How do we build markets when customers don't pay?
Using business to provide public services doesn't have to mean privatisation – in many cases the customers don't pay for what they are receiving. But what sort of moral and practical dilemmas does that present, and are people looking to solve them? David Floyd investigates.
Marketization of public services has been a growing phenomenon in the UK since the 1980s. The market for services that central and local government agencies pay for but (mostly) private companies deliver is now estimated to be worth over £80 billion, including over £4 billion going to just four giant providers.
Despite its popularity with politicians (or perhaps partly because of it) public service marketization is rarely discussed in a practical useful way. Part of the problem is that the terms privatisation and marketization are often used interchangeably and there’s widespread confusion about what they mean.
The situation in commercial markets is uncomplicated. British Airways is a company that was once owned by government. In 1987, it was floated on the stock exchange and sold to private shareholders. Now it’s a private company that competes with other private companies to sell air travel to passengers. That’s definitely privatisation.

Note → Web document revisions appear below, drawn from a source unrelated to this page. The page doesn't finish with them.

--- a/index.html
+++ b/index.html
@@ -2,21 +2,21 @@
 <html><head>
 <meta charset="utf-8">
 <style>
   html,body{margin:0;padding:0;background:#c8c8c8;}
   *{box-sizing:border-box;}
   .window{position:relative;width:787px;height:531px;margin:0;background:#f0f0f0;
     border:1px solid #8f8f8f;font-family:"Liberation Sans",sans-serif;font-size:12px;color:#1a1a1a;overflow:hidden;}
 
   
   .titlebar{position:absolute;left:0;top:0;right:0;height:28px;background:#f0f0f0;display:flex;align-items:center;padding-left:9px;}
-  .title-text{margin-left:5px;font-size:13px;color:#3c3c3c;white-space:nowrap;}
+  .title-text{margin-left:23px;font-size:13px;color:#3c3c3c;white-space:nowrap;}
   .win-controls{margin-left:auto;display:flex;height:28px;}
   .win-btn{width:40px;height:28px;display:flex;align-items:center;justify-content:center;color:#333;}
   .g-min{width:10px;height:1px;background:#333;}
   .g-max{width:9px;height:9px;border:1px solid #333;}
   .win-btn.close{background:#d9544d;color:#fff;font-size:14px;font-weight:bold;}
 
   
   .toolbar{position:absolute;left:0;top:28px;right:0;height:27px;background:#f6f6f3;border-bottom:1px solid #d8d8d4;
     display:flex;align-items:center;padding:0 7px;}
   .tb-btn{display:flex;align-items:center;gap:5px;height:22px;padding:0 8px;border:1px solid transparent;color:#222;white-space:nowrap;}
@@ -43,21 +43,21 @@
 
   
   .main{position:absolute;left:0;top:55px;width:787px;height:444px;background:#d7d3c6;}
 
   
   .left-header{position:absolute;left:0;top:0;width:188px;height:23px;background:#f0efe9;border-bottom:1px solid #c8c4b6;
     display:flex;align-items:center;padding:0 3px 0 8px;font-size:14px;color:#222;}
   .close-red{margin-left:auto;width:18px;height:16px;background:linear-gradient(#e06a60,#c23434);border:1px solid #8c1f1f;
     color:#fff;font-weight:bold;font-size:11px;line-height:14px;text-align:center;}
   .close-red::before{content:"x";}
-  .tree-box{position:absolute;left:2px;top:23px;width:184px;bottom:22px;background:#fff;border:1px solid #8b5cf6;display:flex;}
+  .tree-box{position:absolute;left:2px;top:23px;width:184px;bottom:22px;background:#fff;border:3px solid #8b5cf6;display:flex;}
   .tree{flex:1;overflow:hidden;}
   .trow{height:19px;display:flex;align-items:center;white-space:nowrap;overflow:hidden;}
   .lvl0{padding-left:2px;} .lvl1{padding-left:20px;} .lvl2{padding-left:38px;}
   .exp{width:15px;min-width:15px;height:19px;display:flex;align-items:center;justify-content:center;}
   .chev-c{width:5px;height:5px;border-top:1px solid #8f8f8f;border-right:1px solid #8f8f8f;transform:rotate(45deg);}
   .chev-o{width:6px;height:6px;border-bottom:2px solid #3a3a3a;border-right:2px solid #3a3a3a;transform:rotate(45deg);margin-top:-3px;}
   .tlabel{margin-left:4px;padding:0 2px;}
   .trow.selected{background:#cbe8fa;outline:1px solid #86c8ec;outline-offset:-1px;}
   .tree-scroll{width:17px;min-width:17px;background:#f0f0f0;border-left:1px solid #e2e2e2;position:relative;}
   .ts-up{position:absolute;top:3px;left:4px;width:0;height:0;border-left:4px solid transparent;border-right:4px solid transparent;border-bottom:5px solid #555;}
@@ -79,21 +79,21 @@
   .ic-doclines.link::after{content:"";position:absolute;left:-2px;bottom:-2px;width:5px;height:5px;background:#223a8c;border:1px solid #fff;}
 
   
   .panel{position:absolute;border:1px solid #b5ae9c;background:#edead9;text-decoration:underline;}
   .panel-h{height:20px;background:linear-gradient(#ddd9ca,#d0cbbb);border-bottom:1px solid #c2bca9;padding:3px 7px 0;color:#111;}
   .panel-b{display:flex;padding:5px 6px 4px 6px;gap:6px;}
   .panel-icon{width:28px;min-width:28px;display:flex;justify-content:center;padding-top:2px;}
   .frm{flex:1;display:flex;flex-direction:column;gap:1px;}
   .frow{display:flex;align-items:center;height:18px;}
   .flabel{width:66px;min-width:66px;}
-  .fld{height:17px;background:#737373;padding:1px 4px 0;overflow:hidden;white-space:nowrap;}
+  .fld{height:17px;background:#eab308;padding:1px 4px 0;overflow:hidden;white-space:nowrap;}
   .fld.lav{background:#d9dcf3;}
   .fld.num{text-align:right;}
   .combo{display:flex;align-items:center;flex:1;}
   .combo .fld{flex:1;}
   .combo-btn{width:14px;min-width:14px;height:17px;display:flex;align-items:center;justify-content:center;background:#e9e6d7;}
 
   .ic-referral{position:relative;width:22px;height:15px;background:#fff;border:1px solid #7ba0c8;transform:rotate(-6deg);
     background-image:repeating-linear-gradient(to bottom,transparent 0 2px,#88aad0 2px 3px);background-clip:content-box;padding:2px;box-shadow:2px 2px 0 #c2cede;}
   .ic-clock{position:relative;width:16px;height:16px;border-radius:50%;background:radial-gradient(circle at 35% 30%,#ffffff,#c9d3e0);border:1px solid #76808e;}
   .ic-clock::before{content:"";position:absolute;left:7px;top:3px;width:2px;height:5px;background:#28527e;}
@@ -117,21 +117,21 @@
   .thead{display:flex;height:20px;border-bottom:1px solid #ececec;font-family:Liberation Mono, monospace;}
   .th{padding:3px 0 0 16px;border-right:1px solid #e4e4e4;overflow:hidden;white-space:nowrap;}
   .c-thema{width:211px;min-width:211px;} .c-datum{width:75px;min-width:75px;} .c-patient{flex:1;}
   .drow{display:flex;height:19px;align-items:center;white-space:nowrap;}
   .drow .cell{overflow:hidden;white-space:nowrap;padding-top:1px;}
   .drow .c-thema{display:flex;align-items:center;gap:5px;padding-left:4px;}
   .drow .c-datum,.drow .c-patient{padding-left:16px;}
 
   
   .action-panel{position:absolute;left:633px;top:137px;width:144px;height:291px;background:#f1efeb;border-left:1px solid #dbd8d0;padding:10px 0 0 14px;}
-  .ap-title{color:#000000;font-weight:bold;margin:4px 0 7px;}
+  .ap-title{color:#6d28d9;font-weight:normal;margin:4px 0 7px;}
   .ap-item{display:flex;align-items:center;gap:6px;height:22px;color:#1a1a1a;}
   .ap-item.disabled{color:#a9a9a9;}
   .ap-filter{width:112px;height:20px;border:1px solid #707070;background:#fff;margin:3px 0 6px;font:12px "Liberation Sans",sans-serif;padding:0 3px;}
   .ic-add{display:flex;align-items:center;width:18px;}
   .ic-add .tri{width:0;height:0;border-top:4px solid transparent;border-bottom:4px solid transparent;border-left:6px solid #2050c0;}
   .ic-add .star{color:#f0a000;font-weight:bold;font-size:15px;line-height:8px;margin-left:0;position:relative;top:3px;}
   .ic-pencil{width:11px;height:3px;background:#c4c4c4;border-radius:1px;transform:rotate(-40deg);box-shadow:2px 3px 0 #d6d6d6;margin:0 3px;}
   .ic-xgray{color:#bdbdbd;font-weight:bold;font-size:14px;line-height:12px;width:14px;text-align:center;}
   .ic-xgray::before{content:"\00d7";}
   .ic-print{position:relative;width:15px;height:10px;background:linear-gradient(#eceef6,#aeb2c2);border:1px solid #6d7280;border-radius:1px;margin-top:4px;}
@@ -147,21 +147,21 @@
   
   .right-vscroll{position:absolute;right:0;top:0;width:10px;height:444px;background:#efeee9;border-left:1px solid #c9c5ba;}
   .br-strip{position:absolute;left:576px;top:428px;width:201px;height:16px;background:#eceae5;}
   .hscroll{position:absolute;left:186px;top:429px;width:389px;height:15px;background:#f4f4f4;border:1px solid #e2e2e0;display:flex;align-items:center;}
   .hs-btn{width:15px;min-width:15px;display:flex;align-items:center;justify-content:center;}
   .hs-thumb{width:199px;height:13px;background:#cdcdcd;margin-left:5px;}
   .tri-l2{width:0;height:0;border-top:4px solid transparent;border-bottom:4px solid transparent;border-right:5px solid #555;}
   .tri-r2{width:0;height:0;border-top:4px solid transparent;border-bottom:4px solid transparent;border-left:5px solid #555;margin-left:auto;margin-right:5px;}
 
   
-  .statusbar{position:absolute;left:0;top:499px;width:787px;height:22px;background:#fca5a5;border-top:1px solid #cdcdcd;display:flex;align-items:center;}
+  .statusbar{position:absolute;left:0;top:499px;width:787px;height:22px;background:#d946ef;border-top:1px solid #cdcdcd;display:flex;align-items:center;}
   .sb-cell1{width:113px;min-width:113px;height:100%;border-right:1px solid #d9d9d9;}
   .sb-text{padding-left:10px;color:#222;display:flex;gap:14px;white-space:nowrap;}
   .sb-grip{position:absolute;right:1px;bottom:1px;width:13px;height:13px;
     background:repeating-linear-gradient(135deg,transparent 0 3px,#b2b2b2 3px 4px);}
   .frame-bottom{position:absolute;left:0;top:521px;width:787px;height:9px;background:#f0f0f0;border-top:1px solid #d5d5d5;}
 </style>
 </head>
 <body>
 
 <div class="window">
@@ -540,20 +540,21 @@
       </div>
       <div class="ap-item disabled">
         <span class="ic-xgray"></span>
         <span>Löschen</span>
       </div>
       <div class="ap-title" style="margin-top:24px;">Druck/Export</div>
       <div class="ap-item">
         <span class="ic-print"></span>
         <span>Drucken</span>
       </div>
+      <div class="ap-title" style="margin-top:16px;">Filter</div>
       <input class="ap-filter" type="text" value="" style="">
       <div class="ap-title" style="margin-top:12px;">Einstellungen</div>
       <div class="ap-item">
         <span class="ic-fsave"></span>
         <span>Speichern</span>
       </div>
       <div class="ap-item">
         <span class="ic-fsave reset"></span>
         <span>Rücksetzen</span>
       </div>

Public service markets are more complicated. A year after British Airways was privatised, the Local Government Act 1988 introduced Compulsory Competitive Tendering which meant local councils had to put some services – such as refuse collection – out to tender. The council’s own staff team could bid to deliver the service but private companies also had to have the opportunity to bid.
Many councils now pay private companies to collect the rubbish but the service is still paid for by the council. A market has been created – different providers compete to sell their services to a public sector buyer – but the end customers (residents) are not directly involved in it. Has this service been privatised or marketized (or both)?

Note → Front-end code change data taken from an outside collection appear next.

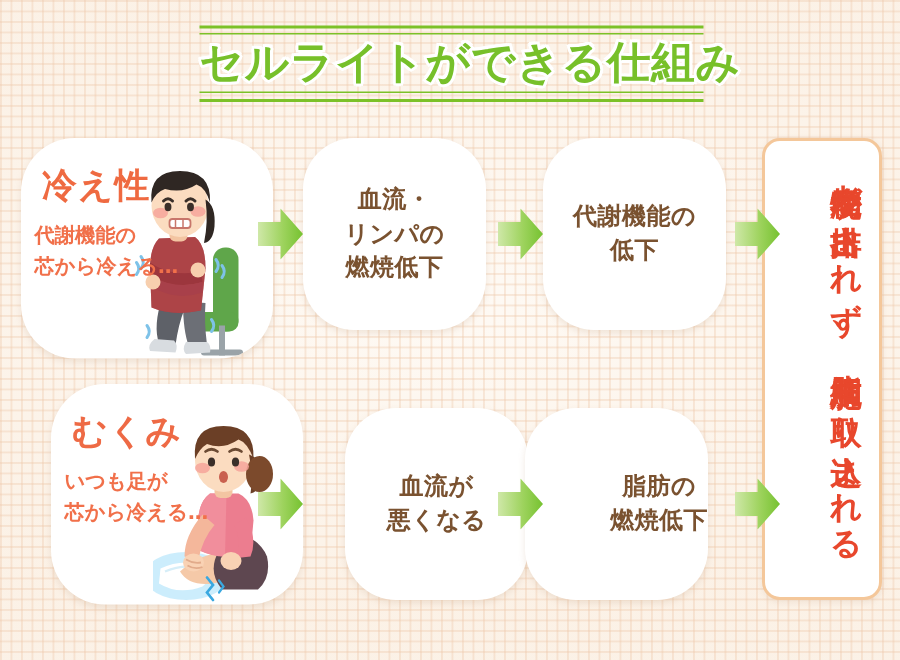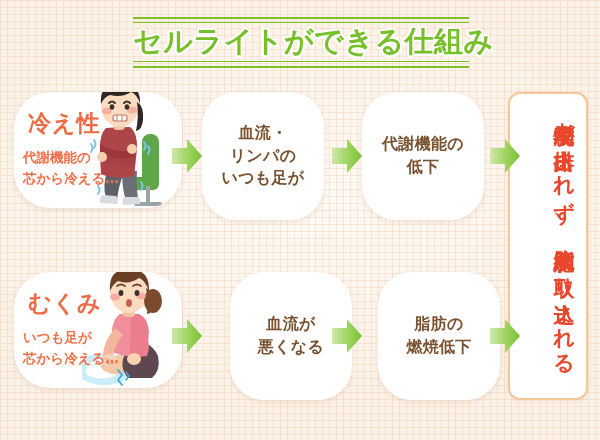--- a/index.html
+++ b/index.html
@@ -72,39 +72,39 @@
   
   .flow-box {
     position: absolute;
     background: #ffffff;
     border-radius: 34px;
     box-shadow: 0 2px 5px rgba(190,155,125,0.22);
     box-sizing: border-box;
   }
   .flow-box.person {
     width: 168px;
-    height: 116px;
+    height: 147px;
     left: 14px;
     border-radius: 36px;
     overflow: hidden;
   }
   .flow-box.step {
     width: 122px;
     height: 128px;
     border-radius: 34px;
     display: flex;
     align-items: center;
     justify-content: center;
   }
   #box-person-1 { top: 92px; }
-  #box-person-2 { top: 272px; }
+  #box-person-2 { top: 256px; margin-left: 20px; }
   #box-step-1 { left: 202px; top: 92px; }
   #box-step-2 { left: 362px; top: 92px; }
   #box-step-3 { left: 202px; top: 272px; margin-left: 28px; }
-  #box-step-4 { left: 378px; top: 272px; }
+  #box-step-4 { left: 350px; top: 272px; justify-content: flex-end; }
 
   .step-text {
     text-align: center;
     font-size: 16px;
     font-weight: bold;
     line-height: 1.42;
     color: #7a5230;
     letter-spacing: 0.3px;
     white-space: pre-line;
   }
@@ -250,21 +250,21 @@
       <path d="M8 58 q3 4 0 8 M5 62 q3 4 0 8" stroke="#7ec2e8" stroke-width="2" fill="none" stroke-linecap="round"></path>
       <path d="M58 60 q3 4 0 8 M62 64 q3 4 0 8" stroke="#7ec2e8" stroke-width="2" fill="none" stroke-linecap="round"></path>
       <path d="M12 104 q3 4 0 8" stroke="#7ec2e8" stroke-width="2" fill="none" stroke-linecap="round"></path>
       <path d="M55 100 q3 4 0 8" stroke="#7ec2e8" stroke-width="2" fill="none" stroke-linecap="round"></path>
     </svg>
   </div>
 
   <div class="flow-box step" id="box-step-1">
     <div class="step-text">血流・
 リンパの
-いつも足が</div>
+燃焼低下</div>
   </div>
   <div class="flow-box step" id="box-step-2">
     <div class="step-text">代謝機能の
 低下</div>
   </div>
 
   <div class="flow-box person" id="box-person-2">
     <div class="person-heading">むくみ</div>
     <div class="person-sub">いつも足が
 芯から冷える…</div>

It’s even less clear what opponents of the present government’s health policies, such as shadow health secretary, Andy Burnham, mean when they accuse ministers of following a ‘privatisation agenda’ in the National Health Service.
The National Health Service is funded primarily through taxes and provides health services to patients free at the point of delivery. In 2012/13 it employed over 1.7 million people and spent £108.9billion.
In 1990, the government created an ‘internal market’ which meant different organisations within the NHS had to compete with and buy services from each other. Since then, that system has been abolished, reintroduced and ‘reformed’ on regular basis with a growing role for private sector providers but most services are provided by the NHS.
More importantly, the customer relationship hasn’t changed. For better or worse, people still pay their taxes and get some services.
One prominent opponent of marketization, Harvard professor Michael Sandel, author of What Money Can’t Buy: The Moral Limits of Markets, argues that: “The last three decades have witnessed a quiet revolution, as markets and market-oriented thinking have reached into spheres of life previously governed by non-market values: family life and personal relations; health and education; environmental protection and criminal justice; national security and civic life.”
The cumulative choices we make as individuals in consumer markets determine the success or failure of companies operating in those markets but we don’t, as individuals, get to decide how those markets operate
For Sandel, the result is that: “Almost without realizing it, we have drifted from having market economies to becoming market societies. The difference is this: a market economy is a tool – a valuable and effective tool – for organizing productive activity. A market society, by contrast, is a place where almost everything is up for sale. It is a way of life in which market values seep into social relations and govern every domain.”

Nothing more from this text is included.